Quote from: BlodwynPig on August 01, 2016, 09:02:24 AM
I wish I felt the same. It certainly promised as much. There was not much menace in the baddies. e.g. they went from thug to whimper quite easily.

That's actually one of its virtues I think, and I suppose it is what sets it apart from the likes of the Texas Doodah remake. I think they're all the more terrifying because half of them clearly don't care that much one way or the other, they're just a bunch of tools acting the hard men to impress old Star Trek, or to impress each other. Not knowing who was genuinely dangerous and who was just talk made for a fairly taut old time of it.

BlodwynPig

Quote from: DukeDeMondo on August 01, 2016, 09:15:30 AM
That's actually one of its virtues I think, and I suppose it is what sets it apart from the likes of the Texas Doodah remake. I think they're all the more terrifying because half of them clearly don't care that much one way or the other, they're just a bunch of tools acting the hard men to impress old Star Trek, or to impress each other. Not knowing who was genuinely dangerous and who was just talk made for a fairly taut old time of it.

i'll watch it again with your eyes (literally)

Puce Moment

These indie breakouts always tend to get loads of attention, and then hyped, and somehow seem underwhelming to me.

I think Blue Ruin is a fantastic little film. I love all the mystery at the beginning and then the way it builds to its climax.

For me, Green Room just seemed very unauthentic, and really did descend into B-movie horror cliches. I didn't buy these individuals as a struggling hardcore punk band, and I thought they seemed quite preposterous when performing. However, the point between them arriving at the gig, and then seeing the dead body, really is tense. The expectation of things going to shit is so palpable, but you don't know where it is going to come from.
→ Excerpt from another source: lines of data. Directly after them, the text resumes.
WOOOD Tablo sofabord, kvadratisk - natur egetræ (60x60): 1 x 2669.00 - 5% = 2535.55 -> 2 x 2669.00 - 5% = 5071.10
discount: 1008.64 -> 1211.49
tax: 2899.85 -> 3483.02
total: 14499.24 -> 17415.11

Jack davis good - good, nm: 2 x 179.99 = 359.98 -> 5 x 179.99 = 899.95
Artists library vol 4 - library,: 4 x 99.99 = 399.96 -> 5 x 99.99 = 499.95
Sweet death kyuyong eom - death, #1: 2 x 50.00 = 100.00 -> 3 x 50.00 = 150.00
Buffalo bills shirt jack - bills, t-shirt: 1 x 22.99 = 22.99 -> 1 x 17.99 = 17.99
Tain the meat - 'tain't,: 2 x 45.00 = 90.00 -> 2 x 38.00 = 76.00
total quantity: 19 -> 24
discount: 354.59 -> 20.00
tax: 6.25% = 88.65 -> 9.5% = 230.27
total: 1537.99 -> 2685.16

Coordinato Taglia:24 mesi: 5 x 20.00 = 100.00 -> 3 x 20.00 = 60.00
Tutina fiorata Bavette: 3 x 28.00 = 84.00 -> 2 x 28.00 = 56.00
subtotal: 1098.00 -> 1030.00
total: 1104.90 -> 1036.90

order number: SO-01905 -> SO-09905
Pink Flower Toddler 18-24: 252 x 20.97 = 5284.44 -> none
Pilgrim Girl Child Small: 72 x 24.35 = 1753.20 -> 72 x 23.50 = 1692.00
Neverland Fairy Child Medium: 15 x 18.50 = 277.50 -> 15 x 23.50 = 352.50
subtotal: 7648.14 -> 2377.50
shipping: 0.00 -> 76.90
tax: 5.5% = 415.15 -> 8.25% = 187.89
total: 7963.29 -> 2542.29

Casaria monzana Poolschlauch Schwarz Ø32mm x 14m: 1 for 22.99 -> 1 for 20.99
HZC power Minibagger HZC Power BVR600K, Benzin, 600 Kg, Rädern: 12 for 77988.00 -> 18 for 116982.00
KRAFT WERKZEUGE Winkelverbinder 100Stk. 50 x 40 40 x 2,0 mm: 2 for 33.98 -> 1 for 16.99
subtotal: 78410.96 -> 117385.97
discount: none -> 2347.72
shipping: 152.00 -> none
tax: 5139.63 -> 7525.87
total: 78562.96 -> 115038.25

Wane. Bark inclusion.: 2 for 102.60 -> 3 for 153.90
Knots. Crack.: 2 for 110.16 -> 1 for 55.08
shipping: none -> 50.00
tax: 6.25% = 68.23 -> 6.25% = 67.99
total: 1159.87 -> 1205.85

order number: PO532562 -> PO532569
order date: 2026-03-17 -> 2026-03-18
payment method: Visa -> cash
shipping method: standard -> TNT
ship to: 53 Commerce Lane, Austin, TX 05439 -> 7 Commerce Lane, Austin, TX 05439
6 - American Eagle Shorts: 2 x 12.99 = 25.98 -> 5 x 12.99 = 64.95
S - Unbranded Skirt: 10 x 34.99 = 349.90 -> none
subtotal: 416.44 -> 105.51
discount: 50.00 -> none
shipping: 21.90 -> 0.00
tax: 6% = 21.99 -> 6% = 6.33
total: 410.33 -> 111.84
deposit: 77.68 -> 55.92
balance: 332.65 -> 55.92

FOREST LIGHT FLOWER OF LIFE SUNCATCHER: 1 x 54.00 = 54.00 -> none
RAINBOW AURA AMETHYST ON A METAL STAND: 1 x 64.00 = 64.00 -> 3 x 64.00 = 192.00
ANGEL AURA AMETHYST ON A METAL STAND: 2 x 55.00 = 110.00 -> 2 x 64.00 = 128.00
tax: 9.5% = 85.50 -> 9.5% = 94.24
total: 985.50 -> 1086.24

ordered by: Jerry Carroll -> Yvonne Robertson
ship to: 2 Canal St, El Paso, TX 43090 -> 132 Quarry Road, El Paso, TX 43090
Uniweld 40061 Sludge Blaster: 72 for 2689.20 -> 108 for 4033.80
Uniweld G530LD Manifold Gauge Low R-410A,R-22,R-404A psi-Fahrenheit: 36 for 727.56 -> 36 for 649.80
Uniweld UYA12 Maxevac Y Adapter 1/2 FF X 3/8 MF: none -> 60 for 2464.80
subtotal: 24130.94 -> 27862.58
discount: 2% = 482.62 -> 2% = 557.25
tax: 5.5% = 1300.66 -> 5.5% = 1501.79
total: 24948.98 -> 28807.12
After that, it's just humans doing either stupid things, or being ridiculously calm and able to plan, rather than just sitting in the corner of the room screaming. The superhero kid overpowering the bad guy in the room was the start of that - and then Brian Harvey just seems way too organised and experienced in the final scenes.

If this had tried to stay in the realms of the believable, and retained its grimy naturalism, and stayed nice and unpleasant, I think this could have been quite brilliant and disturbing.

Malcy

I watched it a few days ago. Really enjoyed it. Only watched it due to Stewart, Yelchin & Poots being in it. Otherwise it wouldn't have been my kind of film. Might check out his earlier films now.